海女さんがボンベを使わない訳

2016年4月25日

 私の研究課題の1つは、海女さんはなぜボンベを使わず苦しい思いをして素潜りするかである。昨年、海女サミットが鳥羽市で開催され、2日目の行事は答志島であった。その様子が日本離島センターの雑誌「しま」の最新号で紹介されたが、壱岐では「ウエットスーツまで禁止」との徹底ぶりには恐れ入った。

 生産性の向上を最高の価値観とする現代社会において、かたくなに文明の利器を否定しているのは、資源管理以外の何かがあるはず。そんな時偶然にも、ヒトラーがアウトバーンの建設で「機械は使うな、人手でやれ」と指示したことを知って「えー」と思った。調べたらなんと「機械使用の制限に関する法」なるものが存在し、その目的は第一次世界大戦での巨額賠償金による経済の崩壊で生じた600万人の失業問題を解消するためだったらしい。例えば、第一次失業減少法で行った公共事業費に占める賃金割合は70%で、今の一般土木建築工事業の売上高に占める人件費率17・4%と比較すると驚きである。

 歴史上の超極悪人「ヒトラー」は、「坊主憎けりゃ袈裟まで憎い」で全否定されているが、その経済政策でドイツを世界大恐慌からいち早く立ち直らせたことは事実。ゆえに熱狂的に国民に受け入れられたという。また、大不況期にもかかわらず生活消費を増加させる効果を狙い、結婚奨励金や家事手伝いの奨励により、女性を労働から家庭に送り込むことを奨励したとあり、今の日本政府の方針と真逆の経済センスに感心してしまう。

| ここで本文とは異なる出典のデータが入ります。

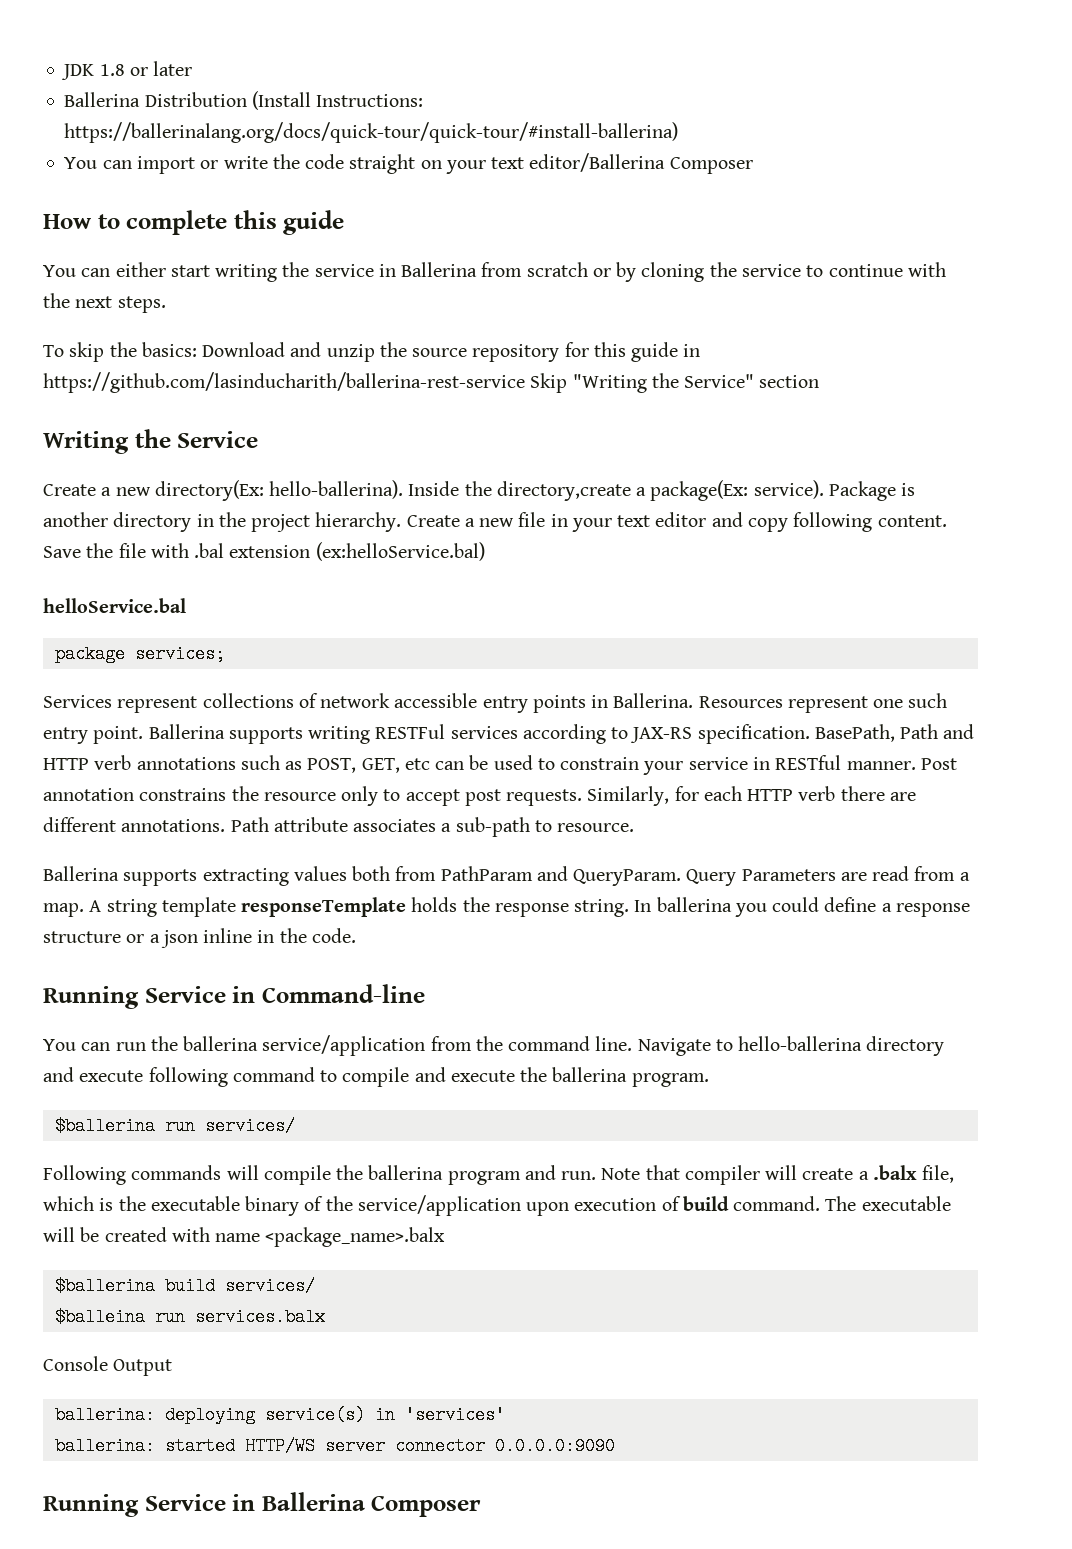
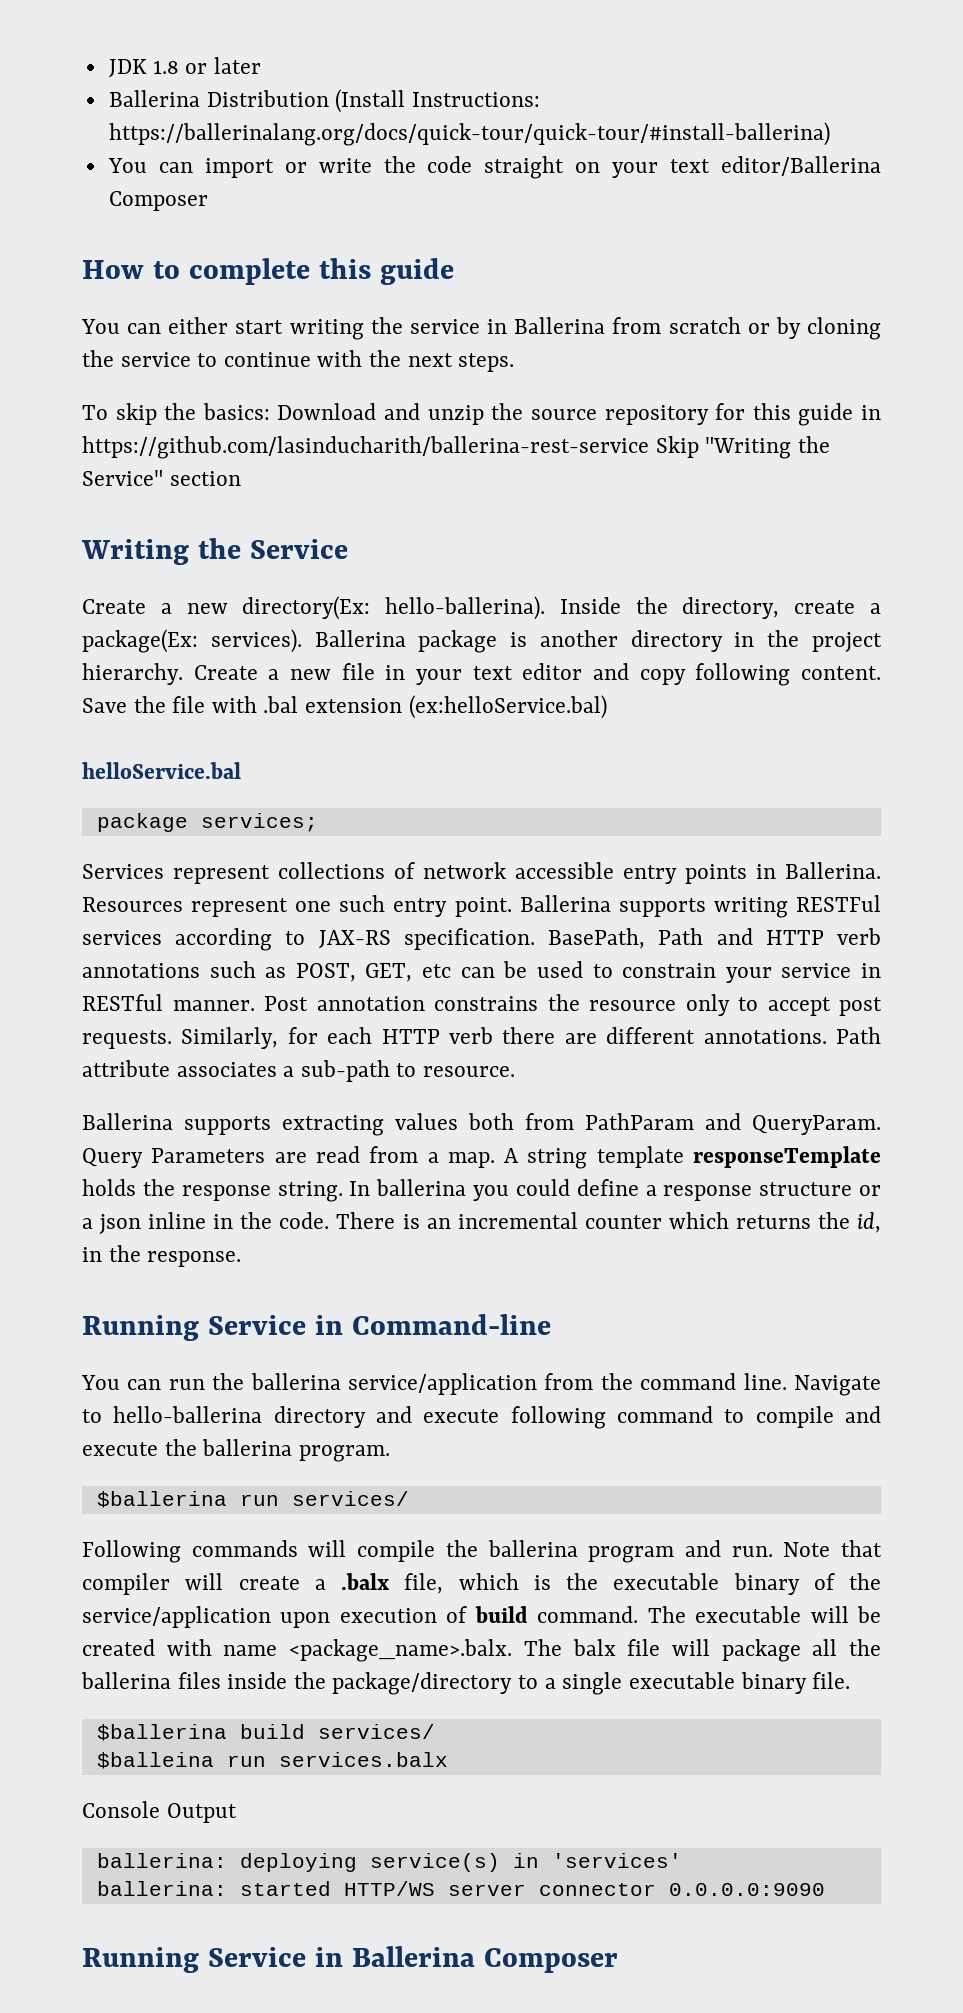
- Inside the directory,create a package(Ex: service). Package is another directory in the project hierarchy.
+ Inside the directory, create a package(Ex: services). Ballerina package is another directory in the project hierarchy.
+ There is an incremental counter which returns the id, in the response.
- The executable will be created with name <package_name>.balx
+ The executable will be created with name <package_name>.balx. The balx file will package all the ballerina files inside the package/directory to a single executable binary file.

 話を元に戻すが、私の知っている漁村においては、海女漁は家の職業にかかわりなく、地域の女性すべてに開放されている。おそらく海女漁とは、儲けではなく、磯根資源を利用した地域住民の生活維持に存在意義があると思う。ITやロボットにより人間の職場が失われているのをみると、効率化は寡占化を生じ、地域の崩壊につながる。海女漁はその非効率さゆえに縄文時代から続き、今後もボンベを使わない限り持続できると思う。